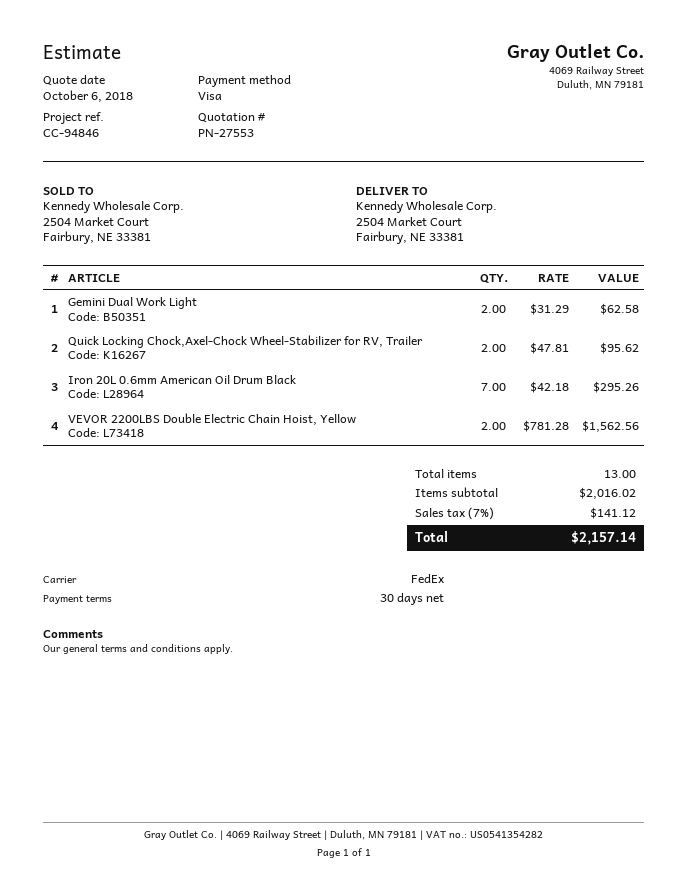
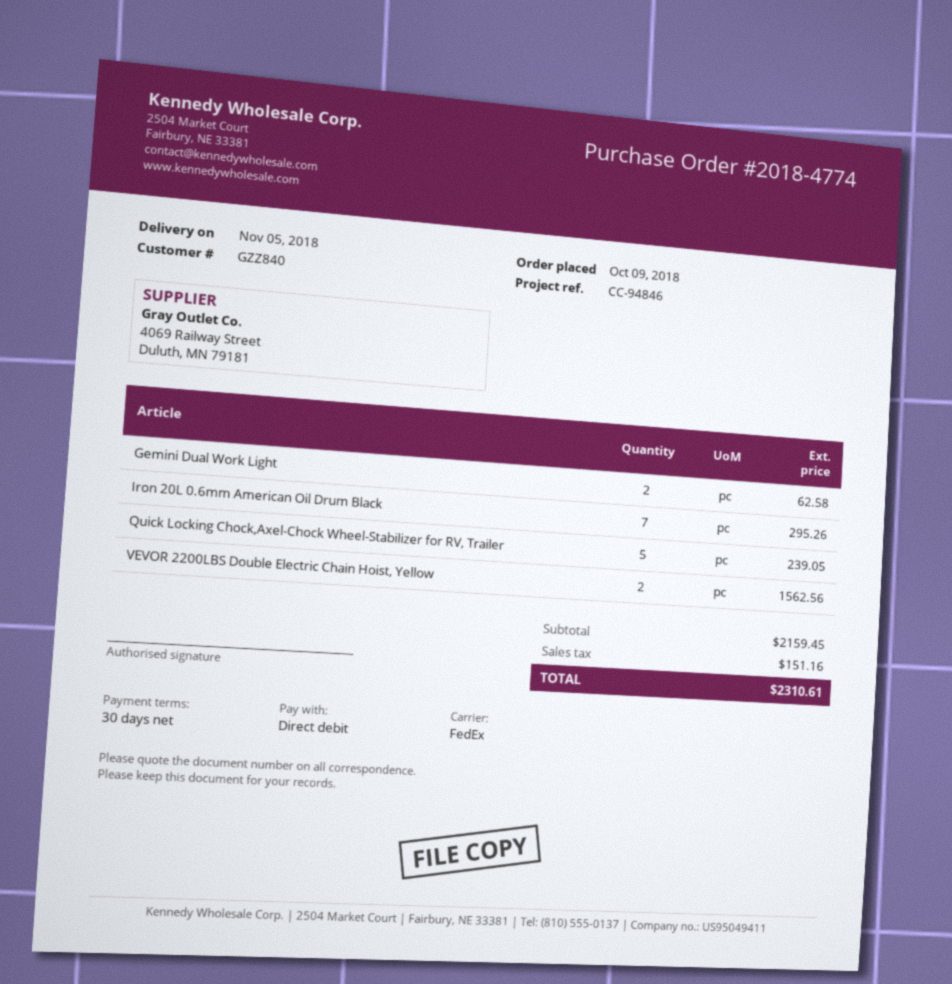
payment method: Visa -> direct debit
Quick Locking Chock,Axel-Chock Wheel-Stabilizer for RV, Trailer: 2 for 95.62 -> 5 for 239.05
subtotal: 2016.02 -> 2159.45
tax: 141.12 -> 151.16
total: 2157.14 -> 2310.61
■ ■ ■ ■ ■ ■ ■
How to complete this task »
Write out all the entries word for word, but drop the pictures.

Final answer »
payment method: Visa -> direct debit
Quick Locking Chock,Axel-Chock Wheel-Stabilizer for RV, Trailer: 2 for 95.62 -> 5 for 239.05
subtotal: 2016.02 -> 2159.45
tax: 141.12 -> 151.16
total: 2157.14 -> 2310.61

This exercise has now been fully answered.